- Relator(a)
- Ministra Laurita Vaz
- Órgão julgador
- Sexta Turma
- Data do julgamento
- 21/06/2022
- Data de publicação
- 27/06/2022
STJ – Acórdão, Rel. Ministra Laurita Vaz, Sexta Turma, j. 21/06/2022, p. 27/06/2022
AGRAVO REGIMENTAL NO AGRAVO EM RECURSO ESPECIAL. PROCESSUAL PENAL. TRÁFICO DROGAS E POSSE DE ARMA DE FOGO DE USO PERMITIDO. INGRESSO FORÇADO EM DOMICÍLIO. AUSÊNCIA DE FUNDADAS RAZÕES. ILICITUDE DAS PROVAS OBTIDAS. NULIDADE RECONHECIDA. CONDENAÇÃO ANULADA. PROVAS INDEPENDENTES. NOVO JULGAMENTO NA ORIGEM. AGRAVO REGIMENTAL DESPROVIDO. 1. A constatação de indícios da prática tráfico de drogas em via pública pelas forças policiais não autoriza, por si só, o ingresso forçado no domicílio do autuado como desdobramento automático do flagrante realizado fora da residência.
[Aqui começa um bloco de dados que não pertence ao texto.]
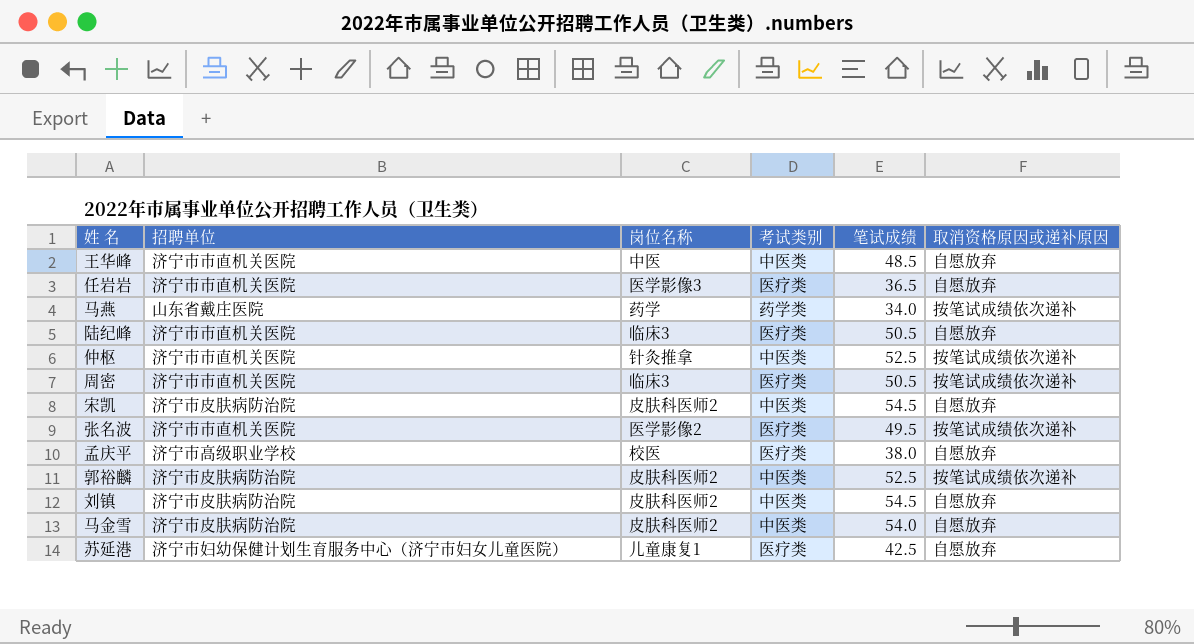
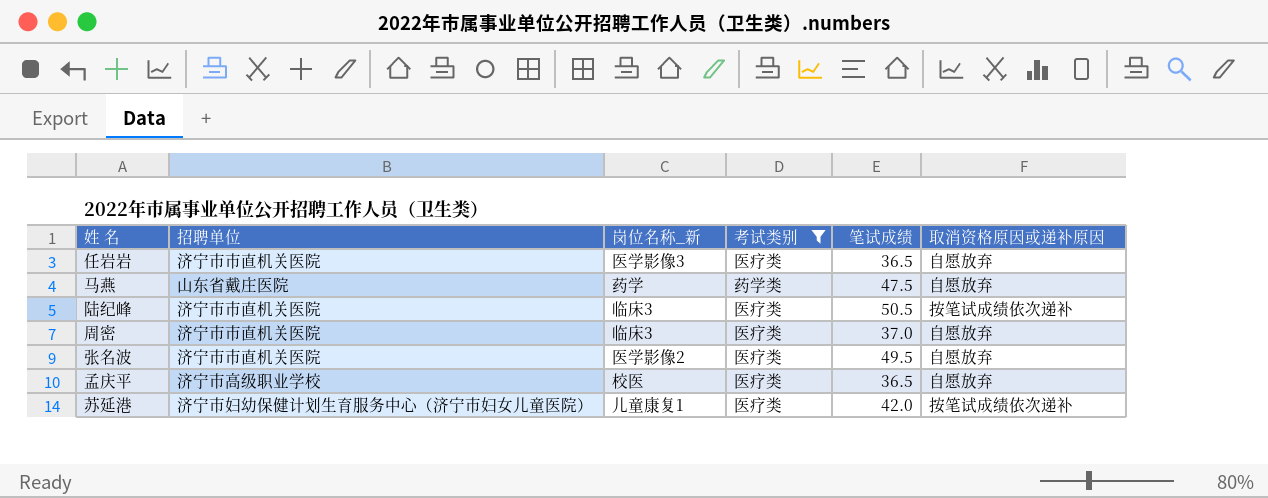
filter: none -> 考试类别 != 中医类
column name: 岗位名称 -> 岗位名称_新
马燕 | 笔试成绩: 34.0 -> 47.5
马燕 | 取消资格原因或递补原因: 按笔试成绩依次递补 -> 自愿放弃
陆纪峰 | 取消资格原因或递补原因: 自愿放弃 -> 按笔试成绩依次递补
周密 | 笔试成绩: 50.5 -> 37.0
周密 | 取消资格原因或递补原因: 按笔试成绩依次递补 -> 自愿放弃
张名波 | 取消资格原因或递补原因: 按笔试成绩依次递补 -> 自愿放弃
孟庆平 | 笔试成绩: 38.0 -> 36.5
苏延港 | 笔试成绩: 42.5 -> 42.0
苏延港 | 取消资格原因或递补原因: 自愿放弃 -> 按笔试成绩依次递补

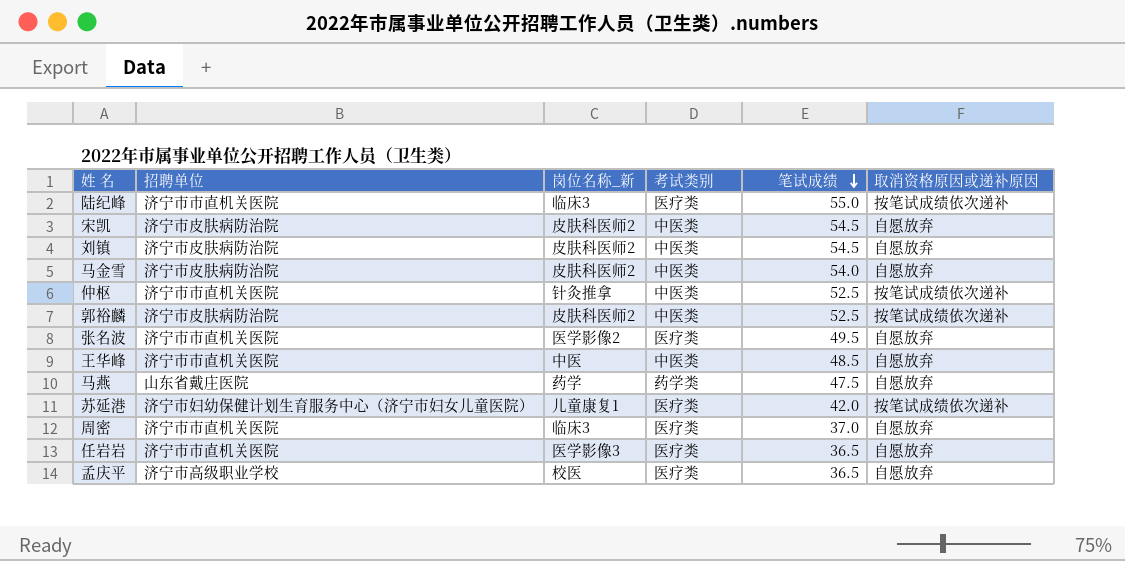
filter: 考试类别 != 中医类 -> none
row order: none -> 笔试成绩 descending
陆纪峰 | 笔试成绩: 50.5 -> 55.0

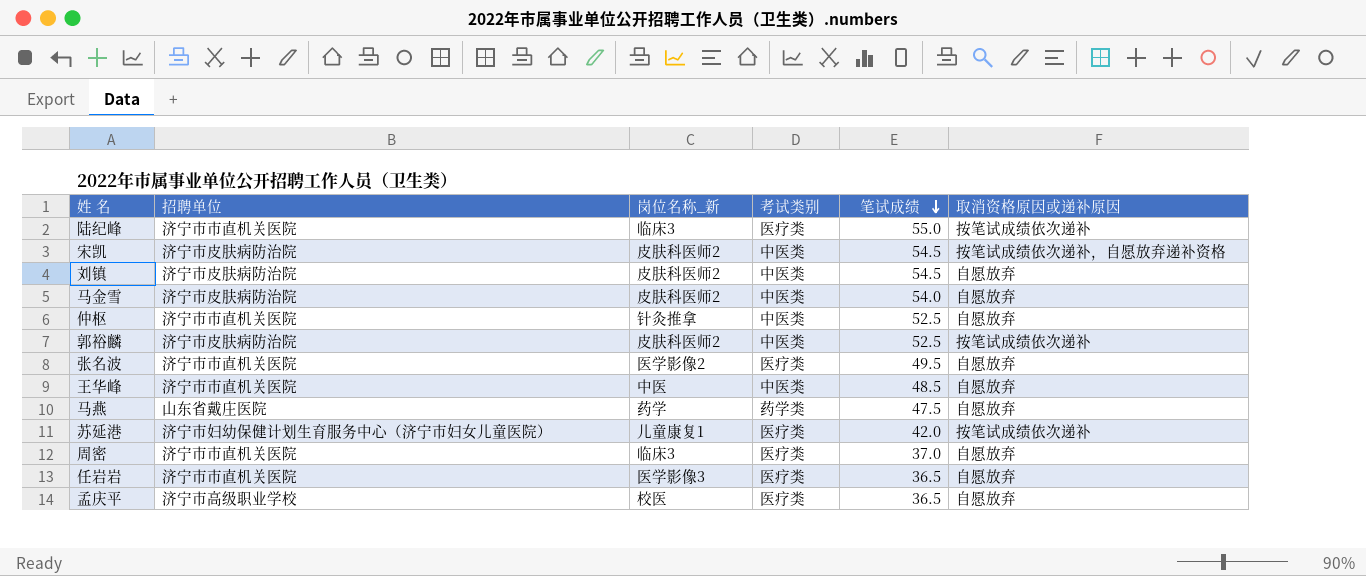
宋凯 | 取消资格原因或递补原因: 自愿放弃 -> 按笔试成绩依次递补，自愿放弃递补资格
仲枢 | 取消资格原因或递补原因: 按笔试成绩依次递补 -> 自愿放弃

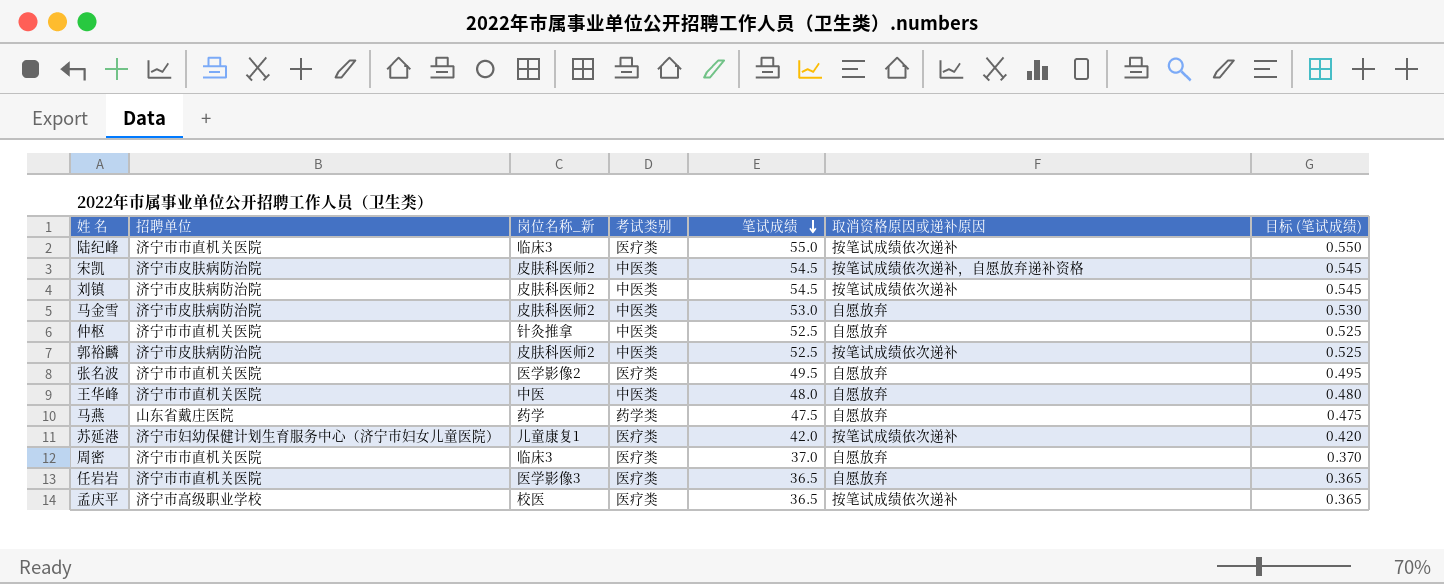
column 目标 (笔试成绩) | formula: none -> [笔试成绩] * 0.01
刘镇 | 取消资格原因或递补原因: 自愿放弃 -> 按笔试成绩依次递补
马金雪 | 笔试成绩: 54.0 -> 53.0
王华峰 | 笔试成绩: 48.5 -> 48.0
孟庆平 | 取消资格原因或递补原因: 自愿放弃 -> 按笔试成绩依次递补

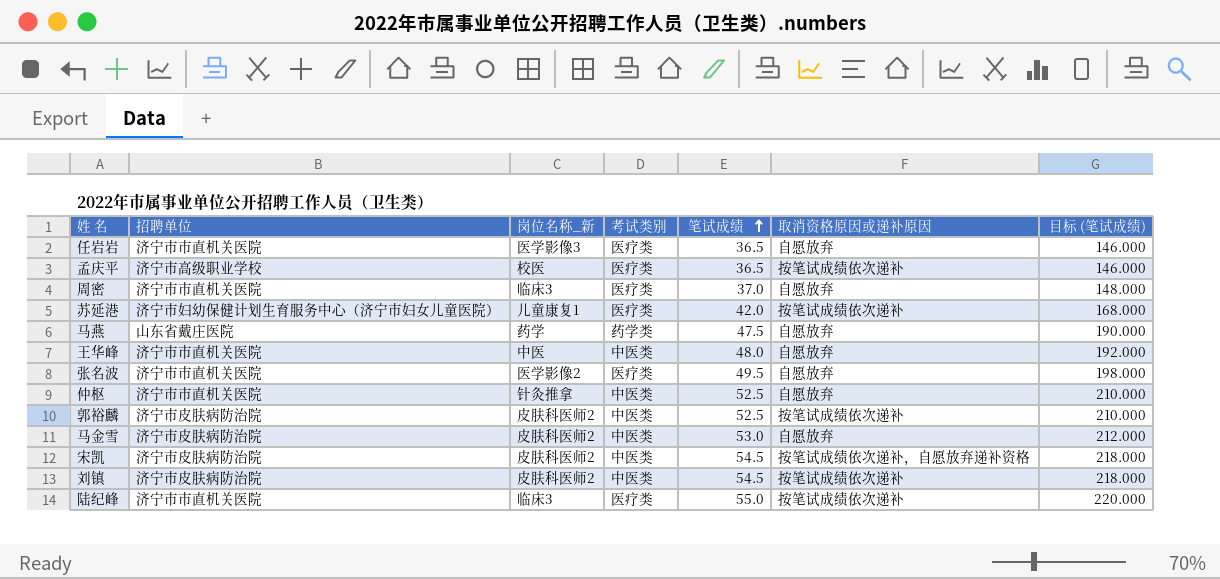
row order: 笔试成绩 descending -> 笔试成绩 ascending
column 目标 (笔试成绩) | formula: [笔试成绩] * 0.01 -> [笔试成绩] * 4

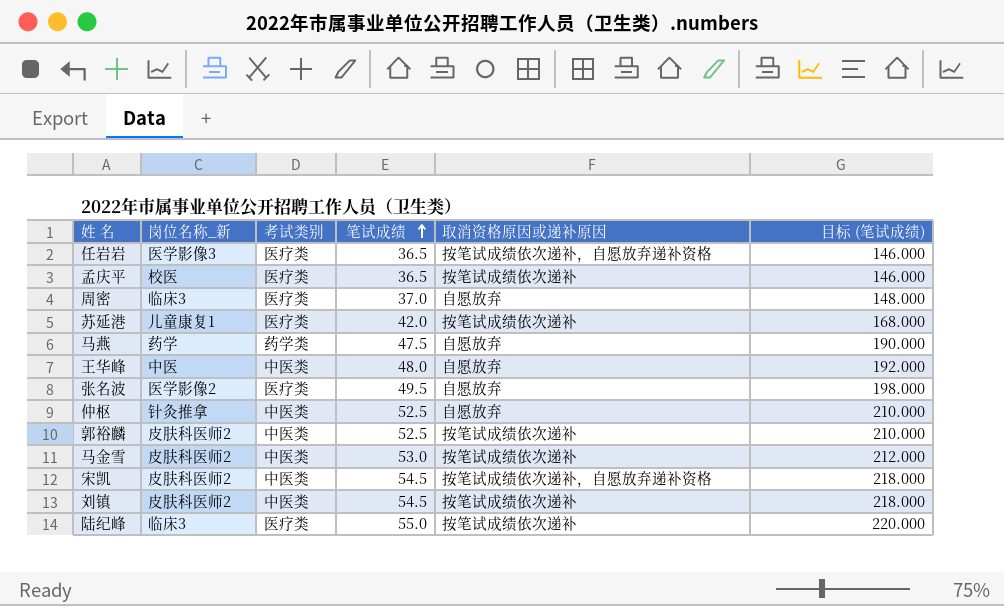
column 招聘单位 | position: 2 -> none
任岩岩 | 取消资格原因或递补原因: 自愿放弃 -> 按笔试成绩依次递补，自愿放弃递补资格
马金雪 | 取消资格原因或递补原因: 自愿放弃 -> 按笔试成绩依次递补

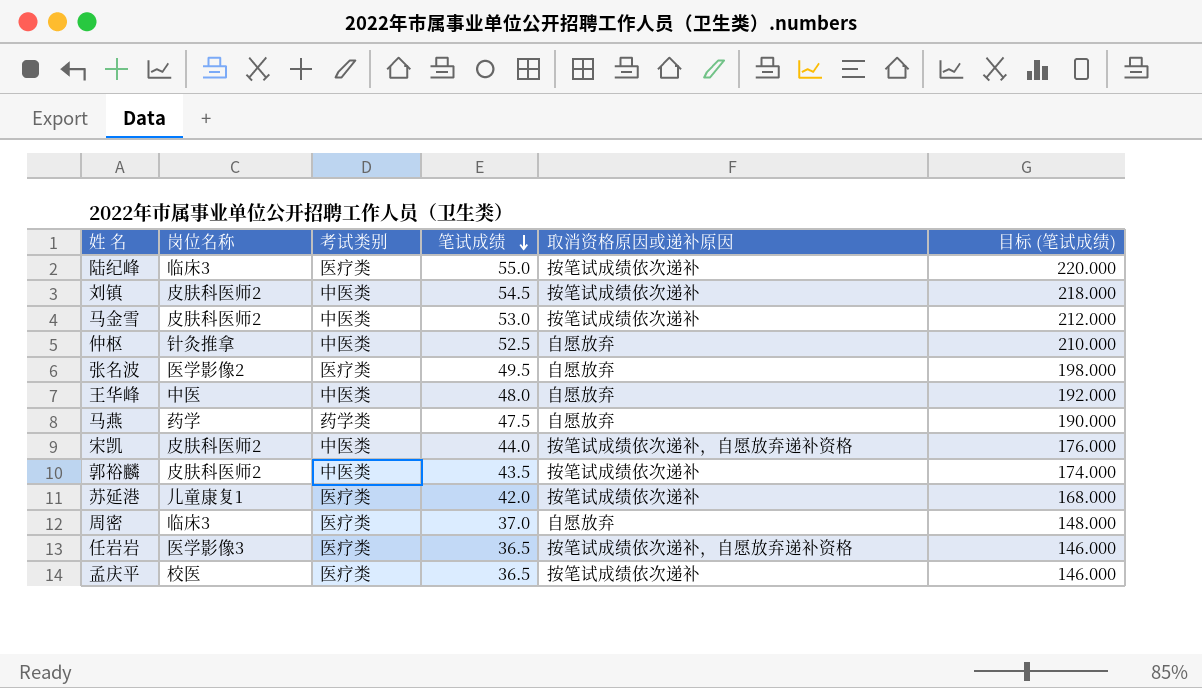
row order: 笔试成绩 ascending -> 笔试成绩 descending
column name: 岗位名称_新 -> 岗位名称
宋凯 | 笔试成绩: 54.5 -> 44.0
宋凯 | 目标 (笔试成绩): 218.000 -> 176.000
郭裕麟 | 笔试成绩: 52.5 -> 43.5
郭裕麟 | 目标 (笔试成绩): 210.000 -> 174.000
É preciso que haja razões objetivas e suficientemente sólidas para se suspeitar que, naquele momento, o crime também esteja sendo cometido no interior do imóvel, de modo a justificar o urgente e excepcional ingresso domiciliar sem mandado judicial. 2. A apreensão de uma porção de cocaína em poder do Réu, ainda que pudesse indicar que ele estivesse efetivamente realizando o tráfico no local, não autoriza, por si só, a conclusão de que mais drogas estariam armazenadas, naquele momento, em sua residência, a ponto de justificar a relativização da proteção constitucional do domicílio. 3. As alegações de que o Réu e seus familiares teriam voluntariamente autorizado o ingresso domiciliar foram rechaçadas em juízo, não havendo nenhuma documentação formal de referidas autorizações, além de se mostrarem inverossímeis as narrativas acusatórias acerca deste fato. 4. Agravo regimental desprovido. (AgRg no AREsp n. 1.961.428/DF, relatora Ministra Laurita Vaz, Sexta Turma, julgado em 21/6/2022, DJe de 27/6/2022.)